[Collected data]
------------------------------------------------
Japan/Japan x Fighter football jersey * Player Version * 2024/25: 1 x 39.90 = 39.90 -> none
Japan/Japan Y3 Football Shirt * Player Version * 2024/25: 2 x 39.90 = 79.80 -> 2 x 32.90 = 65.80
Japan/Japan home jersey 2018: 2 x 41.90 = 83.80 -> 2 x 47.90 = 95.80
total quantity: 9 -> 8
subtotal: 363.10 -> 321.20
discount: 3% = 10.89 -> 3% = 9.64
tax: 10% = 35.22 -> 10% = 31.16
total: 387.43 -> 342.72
------------------------------------------------
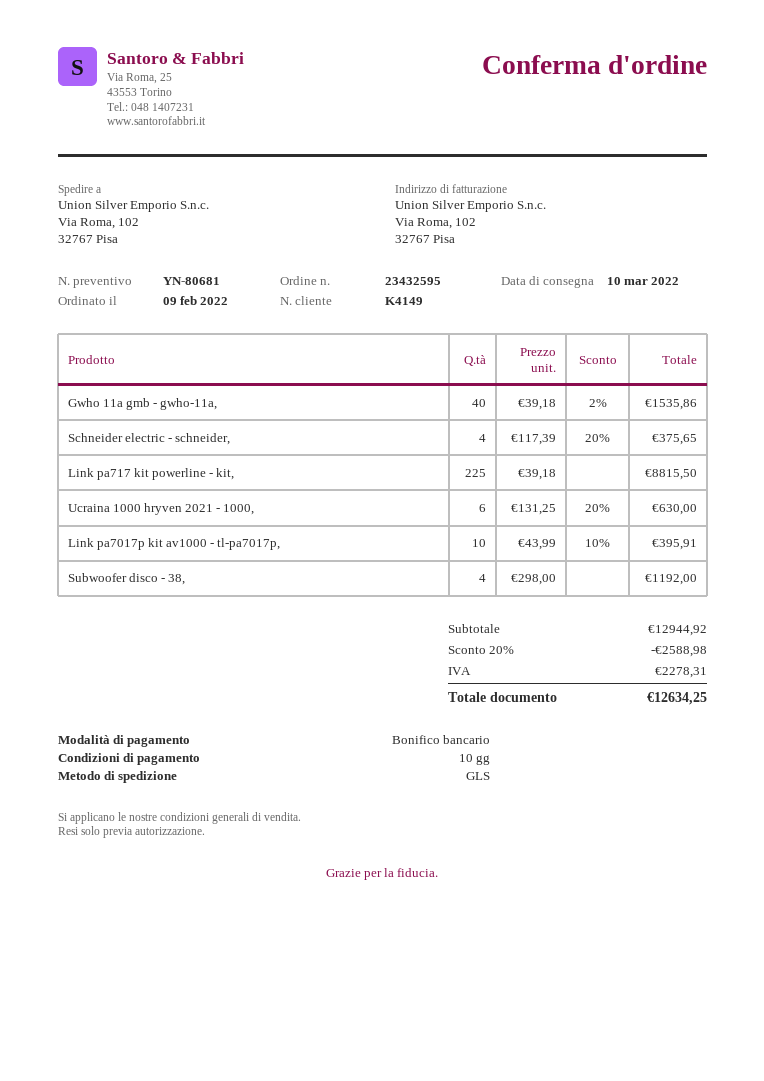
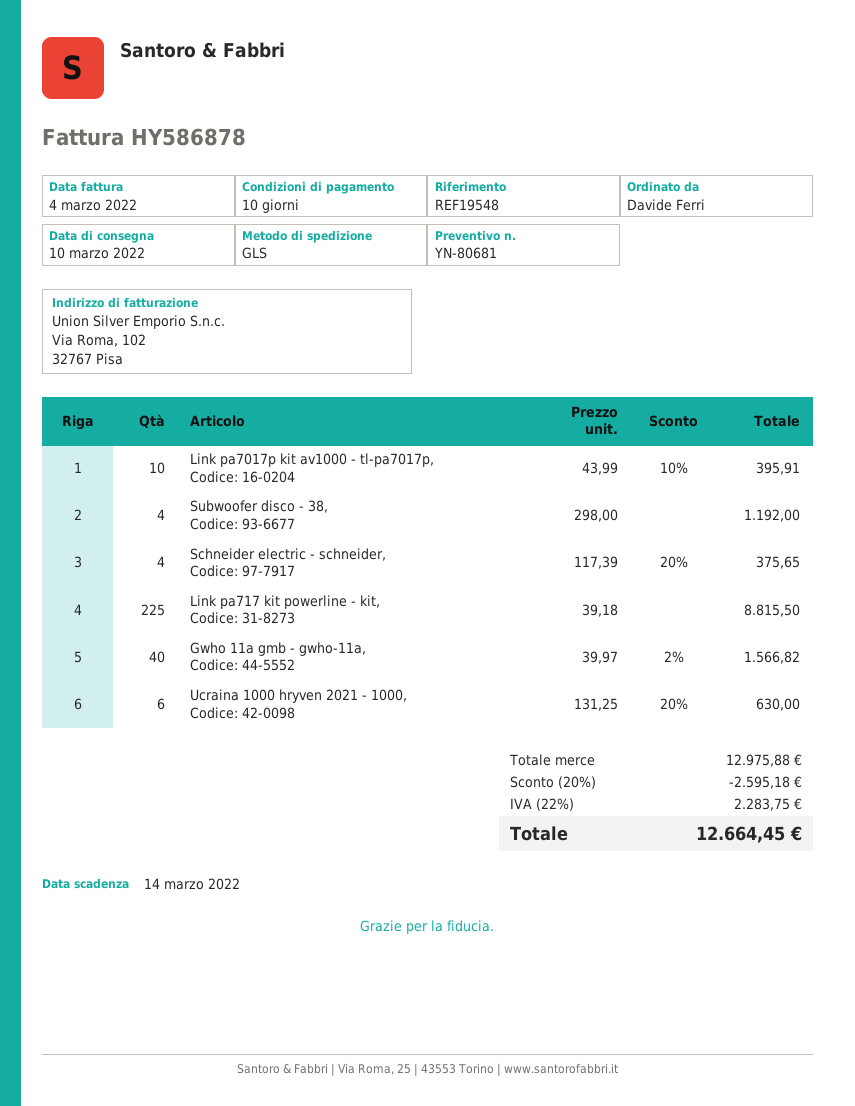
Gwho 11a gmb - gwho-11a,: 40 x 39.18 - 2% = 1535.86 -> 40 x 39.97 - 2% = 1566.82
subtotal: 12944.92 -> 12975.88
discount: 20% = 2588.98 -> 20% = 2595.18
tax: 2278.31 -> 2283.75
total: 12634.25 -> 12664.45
------------------------------------------------
_Exercise aim:_ Look above for the line holding "Japan/Japan x Fighter". Print it and every line after it, exactly, through the line holding "total: 387.43 -> 342.72".

_Result for this task:_
Japan/Japan x Fighter football jersey * Player Version * 2024/25: 1 x 39.90 = 39.90 -> none
Japan/Japan Y3 Football Shirt * Player Version * 2024/25: 2 x 39.90 = 79.80 -> 2 x 32.90 = 65.80
Japan/Japan home jersey 2018: 2 x 41.90 = 83.80 -> 2 x 47.90 = 95.80
total quantity: 9 -> 8
subtotal: 363.10 -> 321.20
discount: 3% = 10.89 -> 3% = 9.64
tax: 10% = 35.22 -> 10% = 31.16
total: 387.43 -> 342.72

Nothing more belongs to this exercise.